Au cours du SIDA, le sarcome de Kaposi est rapidement plurifocal avec foyers violacés cutanés multiples des pieds et des chevilles mais également des mains, des bras, du thorax.

Cette tumeur de Kaposi a d’autres localisations : digestives, pulmonaires, hépatiques, encéphaliques, etc…

Elle est probablement due à un virus oncogène.

Dans la tumeur de KAPOSI, on peut distinguer 3 stades chronologiques d’un point de vue histopathologique :

• le premier stade est l’apparition d’éléments lymphoïdes dans le derme papillaire avec quelques capillaires sanguins trop bien visibles.

• le deuxième stade est celui d’un « angiome » correspondant peut-être à une modification de l’endothélium lymphatique.

• le troisième stade est celui d’un sarcome vasculaire ; la prolifération tumorale vasculaire est intégrée dans le sang circulant d’où de multiples hémorragies et la coloration bleuâtre de la tumeur.

5- Localisations pulmonaires :

On distingue une pneumopathie interstitielle lymphoïde qui se voit, notamment, chez l’enfant. Elle comporte des infiltrats lymphoïdes et macrophagiques interstitiels.

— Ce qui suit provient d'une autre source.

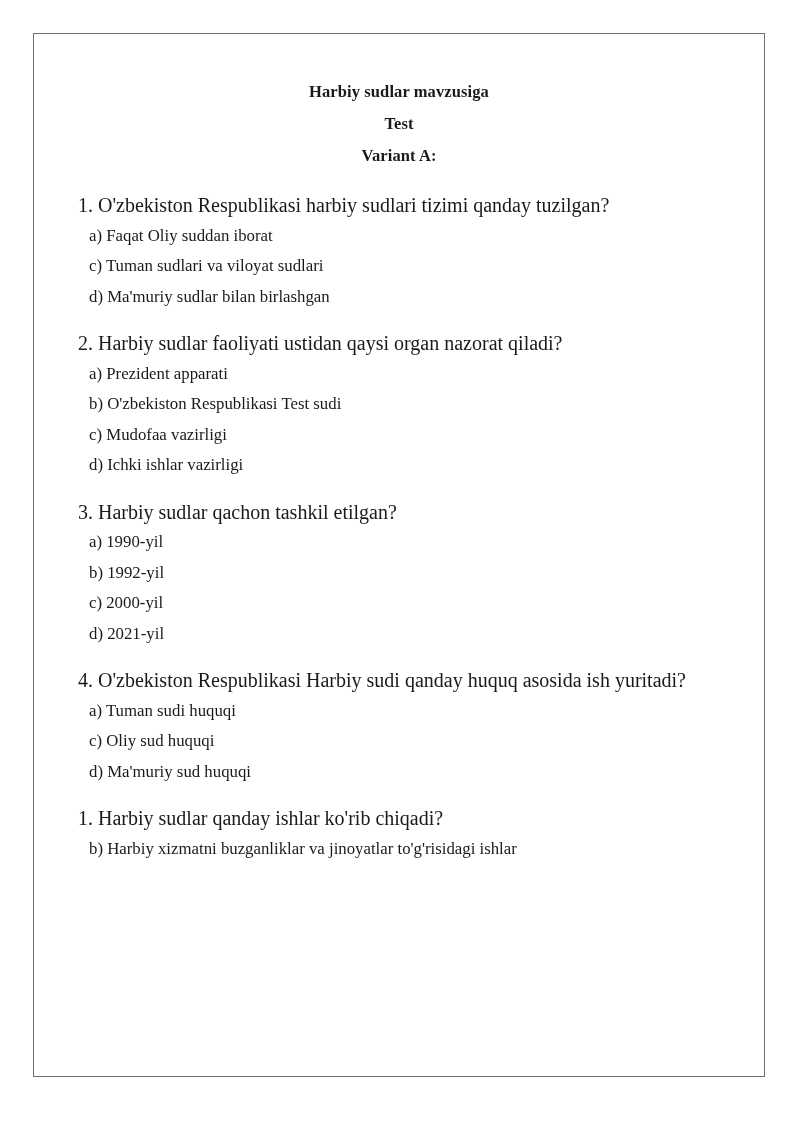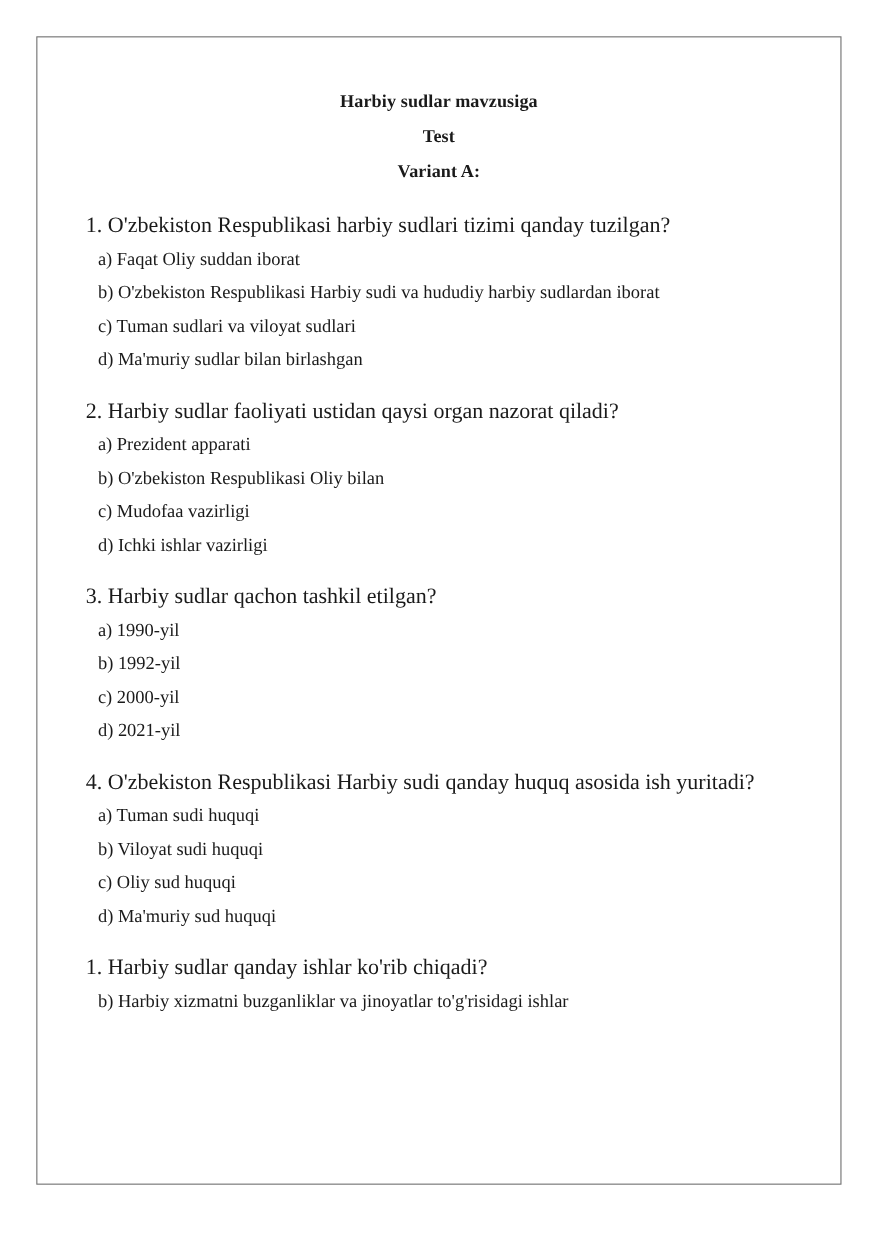"b) O'zbekiston Respublikasi Harbiy sudi" div.opt-line { html: <div>b) O'zbekiston Respublikasi Harbiy sudi va hududiy harbiy sudlardan iborat</div> -> none }
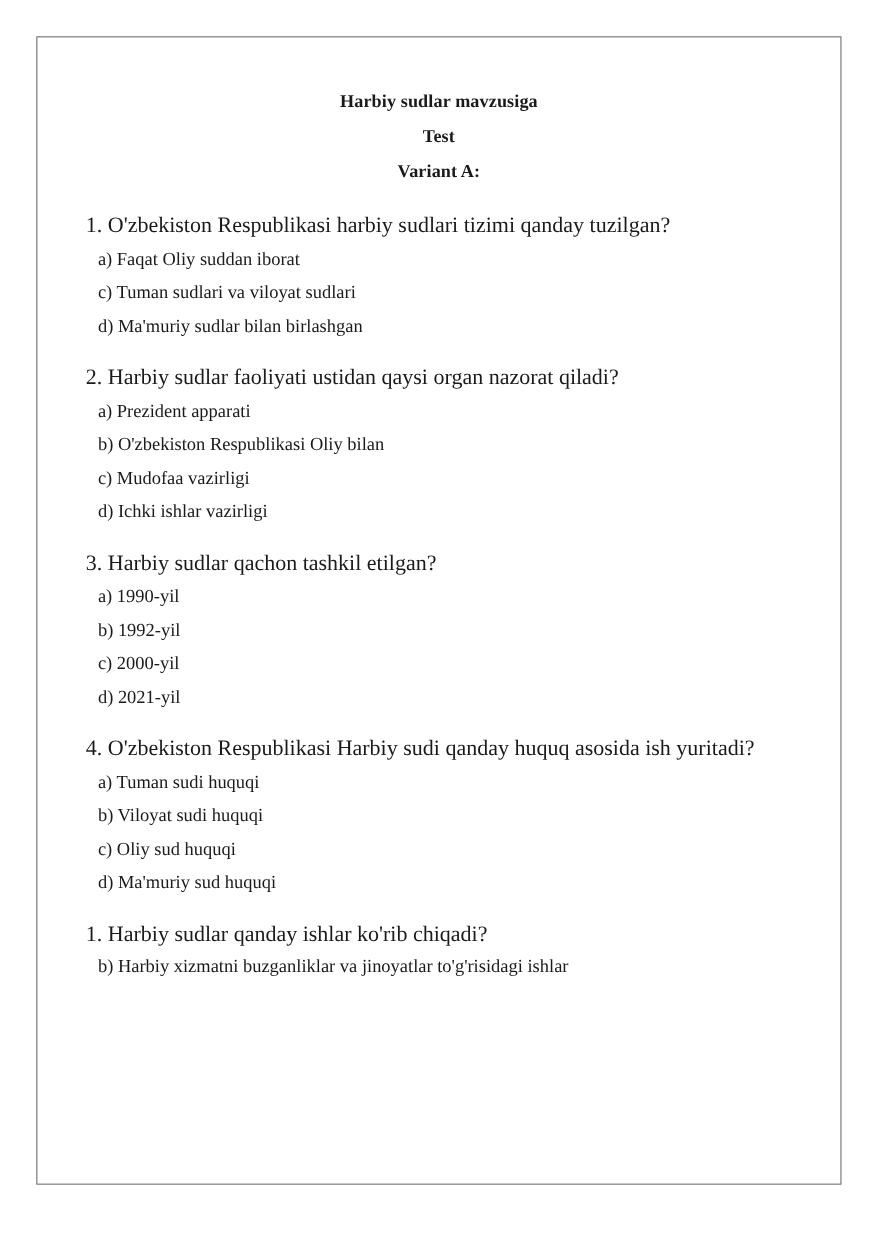"b) O'zbekiston Respublikasi Oliy bilan" div.opt-line { text: Oliy bilan -> Test sudi }
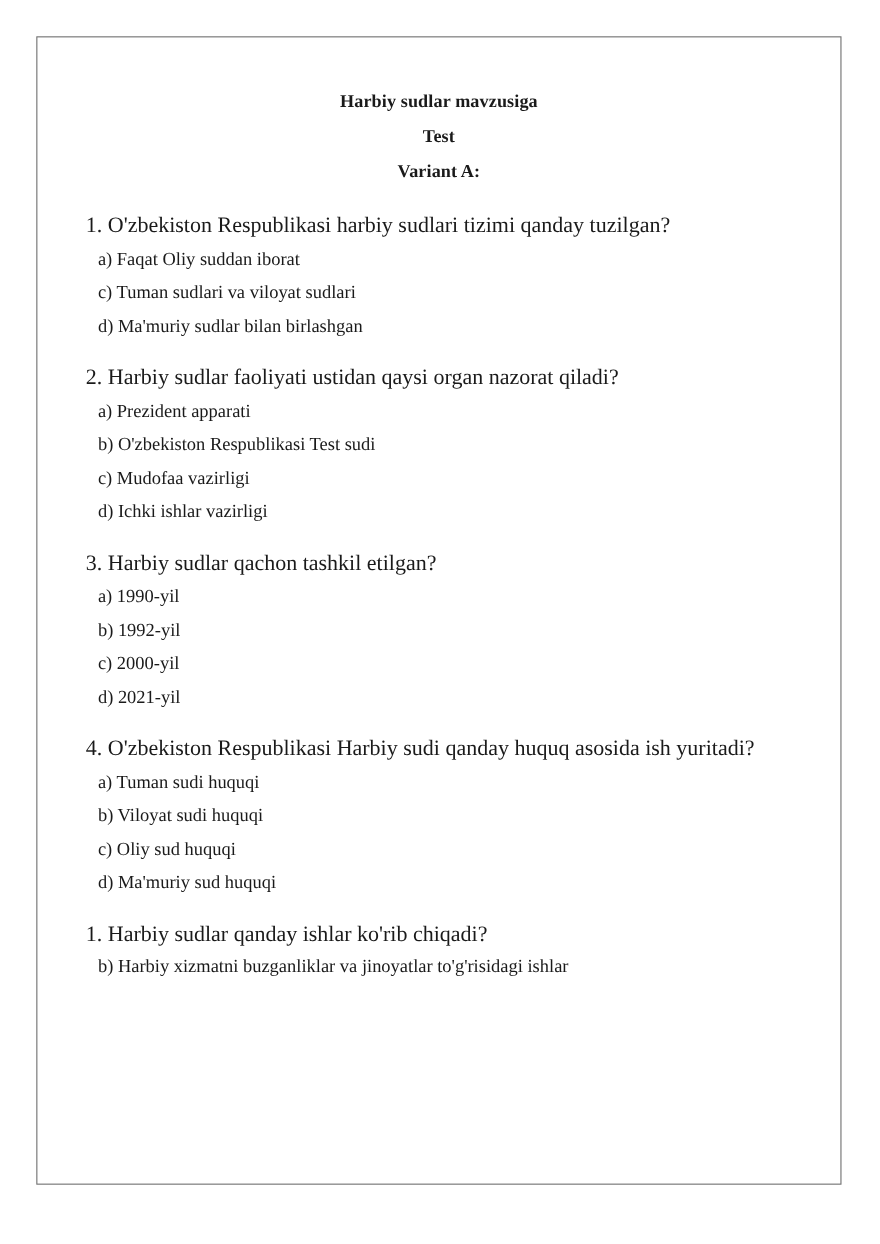"b) Viloyat sudi huquqi" div.opt-line { html: <div>b) Viloyat sudi huquqi</div> -> none }
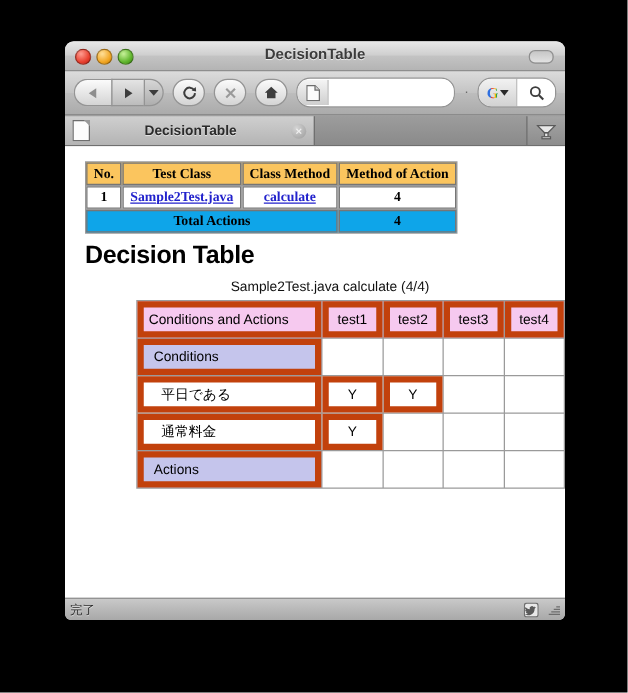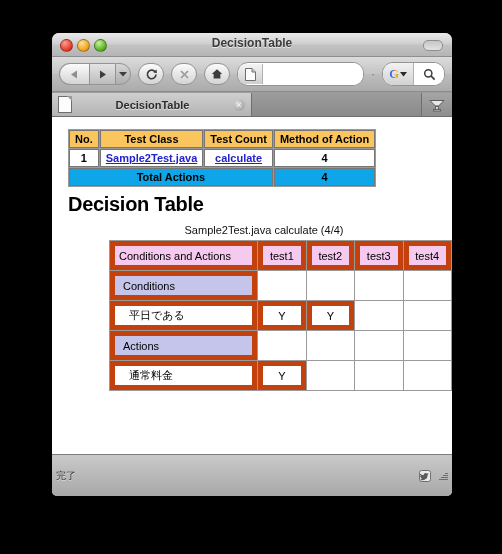"No." .summary td,.summary th { font-family: none -> Liberation Serif, serif }
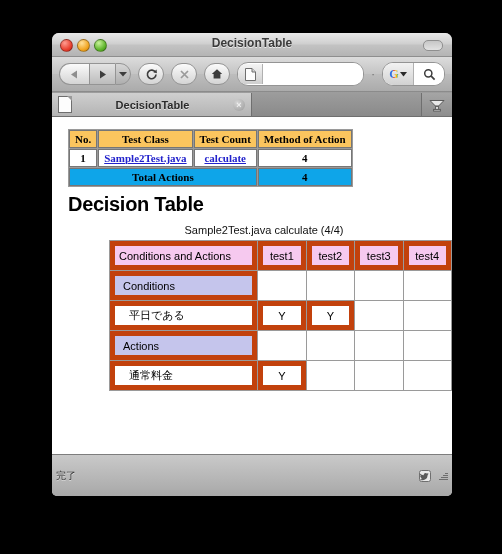"Test Count" th { text: Test Count -> Class Method }
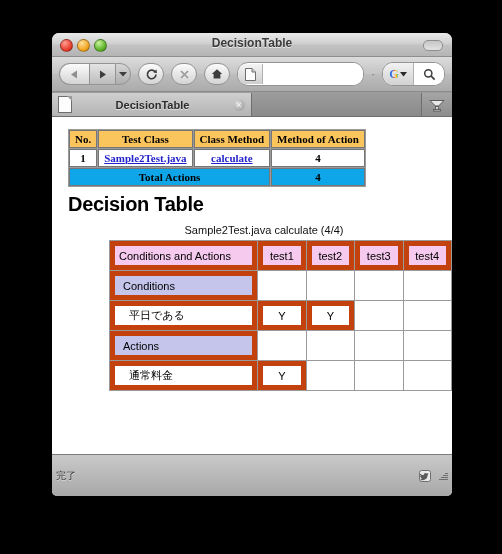"Actions" tr { order: before "通常料金" -> after "通常料金" }
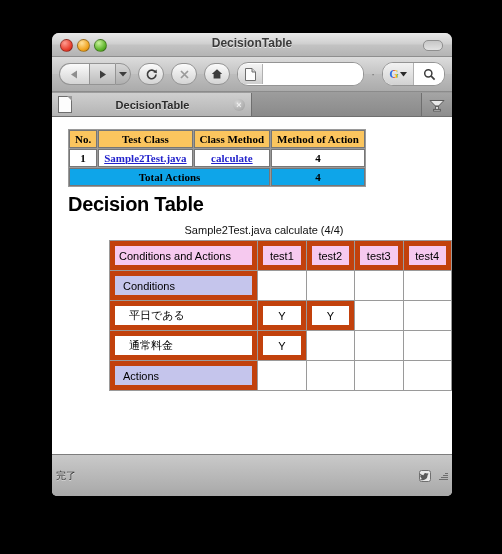"完了" .statusbar { padding: 12px 4px -> 0 4px }
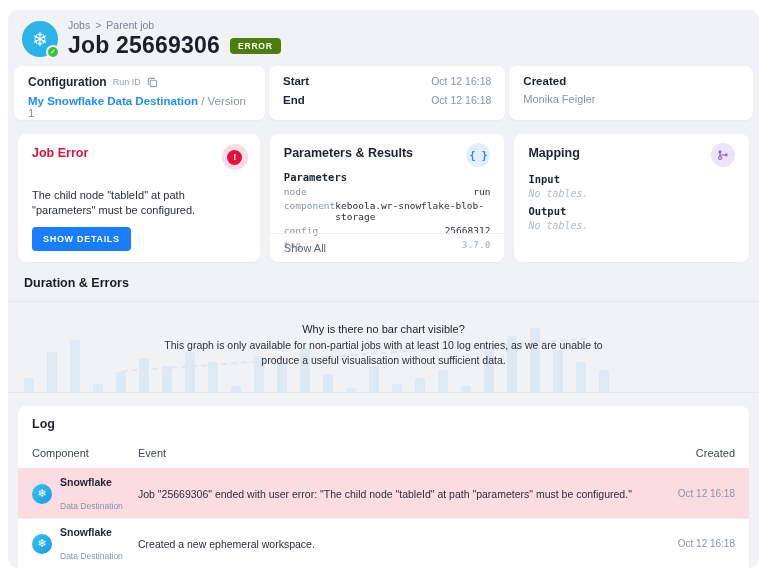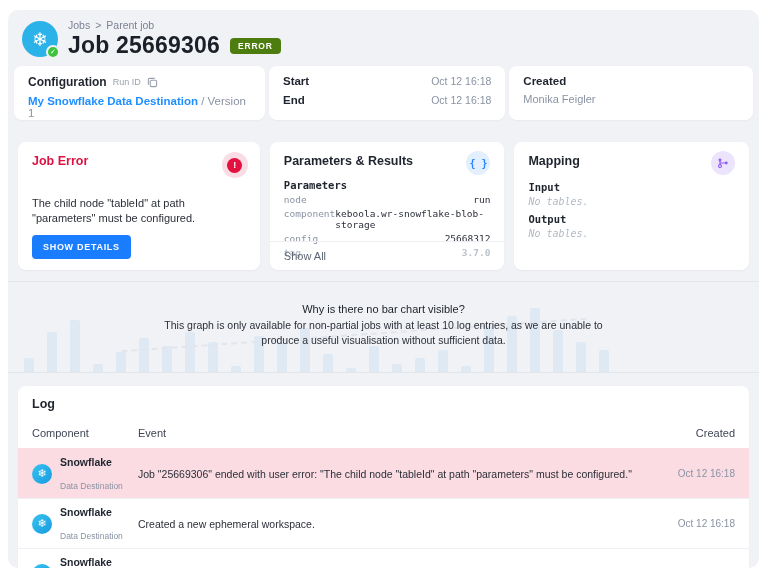"Job Error" .row2 { margin-top: 22px -> 14px }
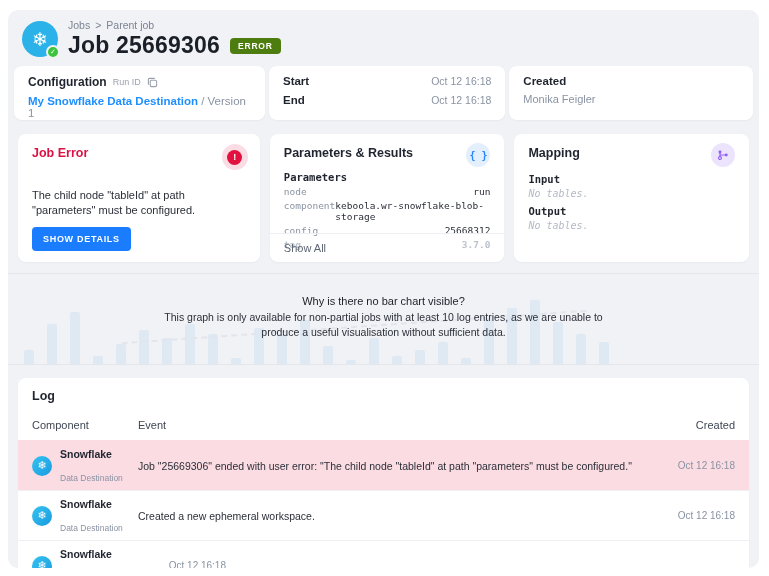"Duration & Errors" div.dur-title { html: none -> <div>Duration &amp; Errors</div> }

Le lavage bronchioloalvéolaire montre une hypercellularité avec des macrophages et une chute des lymphocytes T4.

On observe souvent aussi des infections opportunistes, en particulier à pneumocystis carinii, cryptococcose, tuberculose et mycobactéries atypiques, cytomégalovirus.

Enfin, on note des localisations pulmonaires du sarcome de Kaposi.

6- Localisations digestives :

Elles sont précoces, variées, graves, fréquentes, souvent associées.

Elles sont dominées par les atteintes infectieuses, en particulier par des infections qui sont exceptionnelles en dehors du SIDA et donc, d’un grand intérêt pour le diagnostic d’orientation.

Il s’agit tout particulièrement de la candidose oesophagienne et de diverses infections à cytomégalovirus.